PROMPT: Word for word, set down every line of the entries below from the line with "[110,524,382,539] https://markets-center.vercel.app/ ->" to the line with "[449,261,495,272] have to", including both, and no other line.

==========

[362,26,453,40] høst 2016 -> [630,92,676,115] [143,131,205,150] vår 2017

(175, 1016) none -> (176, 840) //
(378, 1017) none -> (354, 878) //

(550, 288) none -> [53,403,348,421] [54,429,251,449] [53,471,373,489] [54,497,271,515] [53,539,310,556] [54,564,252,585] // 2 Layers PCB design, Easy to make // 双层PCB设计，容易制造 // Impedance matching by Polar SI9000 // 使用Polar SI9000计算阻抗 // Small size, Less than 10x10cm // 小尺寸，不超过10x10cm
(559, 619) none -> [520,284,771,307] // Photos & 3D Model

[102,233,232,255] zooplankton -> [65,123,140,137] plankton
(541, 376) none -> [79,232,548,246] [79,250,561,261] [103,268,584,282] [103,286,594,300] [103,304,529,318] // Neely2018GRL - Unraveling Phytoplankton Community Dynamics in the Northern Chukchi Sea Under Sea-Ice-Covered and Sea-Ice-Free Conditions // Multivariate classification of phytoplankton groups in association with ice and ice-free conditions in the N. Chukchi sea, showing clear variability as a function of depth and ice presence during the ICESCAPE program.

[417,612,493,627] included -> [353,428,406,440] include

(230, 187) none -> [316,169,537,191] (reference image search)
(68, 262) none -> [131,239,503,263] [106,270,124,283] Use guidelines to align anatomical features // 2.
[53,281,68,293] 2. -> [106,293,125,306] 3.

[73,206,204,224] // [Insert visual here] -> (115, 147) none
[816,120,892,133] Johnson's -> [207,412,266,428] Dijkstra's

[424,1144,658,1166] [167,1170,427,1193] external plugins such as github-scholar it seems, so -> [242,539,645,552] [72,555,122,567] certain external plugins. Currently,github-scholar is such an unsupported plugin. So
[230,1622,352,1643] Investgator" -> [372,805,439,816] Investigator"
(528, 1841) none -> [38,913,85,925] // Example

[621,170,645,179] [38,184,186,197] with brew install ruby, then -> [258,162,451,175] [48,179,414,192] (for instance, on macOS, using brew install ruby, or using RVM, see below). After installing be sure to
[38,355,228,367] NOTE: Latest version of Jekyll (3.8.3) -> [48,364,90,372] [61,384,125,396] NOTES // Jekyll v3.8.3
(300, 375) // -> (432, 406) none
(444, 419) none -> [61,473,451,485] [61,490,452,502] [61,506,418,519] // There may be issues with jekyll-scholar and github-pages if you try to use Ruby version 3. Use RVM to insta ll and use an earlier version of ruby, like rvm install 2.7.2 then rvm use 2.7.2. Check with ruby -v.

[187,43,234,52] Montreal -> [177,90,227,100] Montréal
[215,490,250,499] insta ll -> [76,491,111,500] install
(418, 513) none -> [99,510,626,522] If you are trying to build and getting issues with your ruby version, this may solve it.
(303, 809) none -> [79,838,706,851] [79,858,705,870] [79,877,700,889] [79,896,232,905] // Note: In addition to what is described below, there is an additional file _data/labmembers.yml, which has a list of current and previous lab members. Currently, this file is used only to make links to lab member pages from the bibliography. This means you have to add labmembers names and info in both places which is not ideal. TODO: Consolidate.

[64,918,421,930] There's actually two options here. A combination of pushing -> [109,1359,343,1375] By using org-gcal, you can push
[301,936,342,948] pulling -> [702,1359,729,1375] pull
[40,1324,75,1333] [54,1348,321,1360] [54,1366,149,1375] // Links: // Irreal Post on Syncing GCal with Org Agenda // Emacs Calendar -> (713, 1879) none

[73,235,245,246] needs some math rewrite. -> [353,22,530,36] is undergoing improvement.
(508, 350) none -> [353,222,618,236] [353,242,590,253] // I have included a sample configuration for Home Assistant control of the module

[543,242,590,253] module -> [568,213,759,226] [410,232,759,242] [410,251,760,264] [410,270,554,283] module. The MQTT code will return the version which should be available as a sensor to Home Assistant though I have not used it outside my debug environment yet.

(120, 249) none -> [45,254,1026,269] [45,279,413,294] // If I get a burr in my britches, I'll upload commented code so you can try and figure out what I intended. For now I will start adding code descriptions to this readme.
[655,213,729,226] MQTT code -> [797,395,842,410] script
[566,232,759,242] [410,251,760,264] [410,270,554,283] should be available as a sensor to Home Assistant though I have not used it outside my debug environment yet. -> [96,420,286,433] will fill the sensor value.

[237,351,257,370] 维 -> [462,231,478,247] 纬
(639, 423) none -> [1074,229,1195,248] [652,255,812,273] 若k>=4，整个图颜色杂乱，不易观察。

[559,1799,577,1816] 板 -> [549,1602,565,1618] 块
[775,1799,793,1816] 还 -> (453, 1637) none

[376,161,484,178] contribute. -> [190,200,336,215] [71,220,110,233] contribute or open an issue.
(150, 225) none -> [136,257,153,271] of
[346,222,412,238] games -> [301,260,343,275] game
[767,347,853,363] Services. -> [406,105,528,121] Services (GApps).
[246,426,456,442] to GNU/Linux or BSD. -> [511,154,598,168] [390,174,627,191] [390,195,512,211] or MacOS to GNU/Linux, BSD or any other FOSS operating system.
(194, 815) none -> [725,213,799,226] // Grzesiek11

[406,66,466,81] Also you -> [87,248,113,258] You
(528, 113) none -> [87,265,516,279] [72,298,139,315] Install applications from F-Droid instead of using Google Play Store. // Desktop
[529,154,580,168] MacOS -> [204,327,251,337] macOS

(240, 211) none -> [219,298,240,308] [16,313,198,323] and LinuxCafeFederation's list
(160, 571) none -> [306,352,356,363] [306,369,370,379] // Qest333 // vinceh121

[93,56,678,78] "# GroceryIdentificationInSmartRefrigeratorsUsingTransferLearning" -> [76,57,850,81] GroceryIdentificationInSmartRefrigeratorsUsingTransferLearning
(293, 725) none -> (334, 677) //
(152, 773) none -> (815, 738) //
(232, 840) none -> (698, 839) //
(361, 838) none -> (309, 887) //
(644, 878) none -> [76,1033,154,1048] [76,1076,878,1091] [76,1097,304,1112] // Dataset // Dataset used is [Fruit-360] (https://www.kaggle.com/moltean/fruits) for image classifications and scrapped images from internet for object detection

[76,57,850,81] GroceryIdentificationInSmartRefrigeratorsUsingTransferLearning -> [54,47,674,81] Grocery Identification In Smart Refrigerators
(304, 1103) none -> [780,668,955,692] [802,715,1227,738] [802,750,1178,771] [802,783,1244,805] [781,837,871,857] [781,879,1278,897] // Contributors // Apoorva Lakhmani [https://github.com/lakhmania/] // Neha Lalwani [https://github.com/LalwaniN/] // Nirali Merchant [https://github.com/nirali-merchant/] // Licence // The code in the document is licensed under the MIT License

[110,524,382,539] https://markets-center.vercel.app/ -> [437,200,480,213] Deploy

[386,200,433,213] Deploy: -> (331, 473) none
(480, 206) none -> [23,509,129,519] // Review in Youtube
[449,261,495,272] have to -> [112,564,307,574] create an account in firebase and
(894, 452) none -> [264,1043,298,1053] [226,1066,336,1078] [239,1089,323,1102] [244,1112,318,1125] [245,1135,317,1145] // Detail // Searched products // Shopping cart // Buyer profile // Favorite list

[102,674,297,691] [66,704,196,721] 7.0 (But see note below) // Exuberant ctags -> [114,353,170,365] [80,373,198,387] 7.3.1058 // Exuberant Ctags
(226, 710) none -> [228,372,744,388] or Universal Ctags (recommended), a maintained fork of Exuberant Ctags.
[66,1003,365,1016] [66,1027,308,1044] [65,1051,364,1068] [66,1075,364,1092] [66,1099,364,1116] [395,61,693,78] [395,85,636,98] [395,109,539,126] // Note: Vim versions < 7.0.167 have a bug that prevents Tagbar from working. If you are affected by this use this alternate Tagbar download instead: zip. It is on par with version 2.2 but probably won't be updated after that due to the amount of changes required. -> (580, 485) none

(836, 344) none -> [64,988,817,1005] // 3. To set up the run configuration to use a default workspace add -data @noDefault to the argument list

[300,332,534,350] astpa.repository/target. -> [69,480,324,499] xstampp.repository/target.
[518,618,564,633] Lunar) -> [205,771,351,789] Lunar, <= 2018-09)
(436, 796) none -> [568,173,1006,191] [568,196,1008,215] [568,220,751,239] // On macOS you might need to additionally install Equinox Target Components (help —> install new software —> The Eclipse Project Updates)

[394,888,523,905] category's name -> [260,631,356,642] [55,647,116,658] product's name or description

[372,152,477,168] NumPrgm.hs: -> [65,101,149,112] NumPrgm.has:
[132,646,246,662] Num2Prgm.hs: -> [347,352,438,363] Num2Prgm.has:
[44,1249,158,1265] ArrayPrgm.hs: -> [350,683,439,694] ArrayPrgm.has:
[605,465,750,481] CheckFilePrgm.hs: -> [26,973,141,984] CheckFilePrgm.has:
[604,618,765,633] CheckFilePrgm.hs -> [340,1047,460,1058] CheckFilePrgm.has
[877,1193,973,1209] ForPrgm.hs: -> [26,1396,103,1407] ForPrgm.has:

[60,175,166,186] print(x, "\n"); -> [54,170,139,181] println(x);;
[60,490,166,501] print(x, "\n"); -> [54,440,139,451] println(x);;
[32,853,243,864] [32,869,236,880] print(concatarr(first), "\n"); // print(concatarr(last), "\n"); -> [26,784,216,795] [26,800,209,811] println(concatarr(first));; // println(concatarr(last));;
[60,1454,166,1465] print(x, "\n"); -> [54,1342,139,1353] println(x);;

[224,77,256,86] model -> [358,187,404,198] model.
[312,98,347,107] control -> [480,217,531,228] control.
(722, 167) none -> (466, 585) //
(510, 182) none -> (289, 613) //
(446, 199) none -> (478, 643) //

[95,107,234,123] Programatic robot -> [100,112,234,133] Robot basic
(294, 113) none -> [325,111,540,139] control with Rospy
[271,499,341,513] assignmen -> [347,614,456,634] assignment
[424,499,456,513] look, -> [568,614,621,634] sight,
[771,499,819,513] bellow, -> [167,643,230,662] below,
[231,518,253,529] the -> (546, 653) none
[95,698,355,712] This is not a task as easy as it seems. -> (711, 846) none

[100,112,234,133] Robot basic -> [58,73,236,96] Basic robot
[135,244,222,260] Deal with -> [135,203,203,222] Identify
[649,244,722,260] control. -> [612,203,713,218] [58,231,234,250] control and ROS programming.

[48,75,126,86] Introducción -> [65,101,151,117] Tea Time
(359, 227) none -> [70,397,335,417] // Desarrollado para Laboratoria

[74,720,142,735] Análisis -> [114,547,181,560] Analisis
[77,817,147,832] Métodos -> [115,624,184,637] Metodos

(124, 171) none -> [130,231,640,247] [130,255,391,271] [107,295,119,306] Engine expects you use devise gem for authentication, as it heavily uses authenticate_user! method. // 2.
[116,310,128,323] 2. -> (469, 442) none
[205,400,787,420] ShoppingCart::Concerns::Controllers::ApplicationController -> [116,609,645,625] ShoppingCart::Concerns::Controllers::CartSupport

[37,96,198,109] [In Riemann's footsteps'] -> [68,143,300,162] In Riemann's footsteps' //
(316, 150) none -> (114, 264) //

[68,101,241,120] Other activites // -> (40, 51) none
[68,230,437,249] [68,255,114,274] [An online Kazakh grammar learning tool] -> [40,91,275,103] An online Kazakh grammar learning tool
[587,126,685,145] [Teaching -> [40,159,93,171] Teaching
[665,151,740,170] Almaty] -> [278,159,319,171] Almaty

==========

OUTPUT FOR THIS TASK:
[110,524,382,539] https://markets-center.vercel.app/ -> [437,200,480,213] Deploy

[386,200,433,213] Deploy: -> (331, 473) none
(480, 206) none -> [23,509,129,519] // Review in Youtube
[449,261,495,272] have to -> [112,564,307,574] create an account in firebase and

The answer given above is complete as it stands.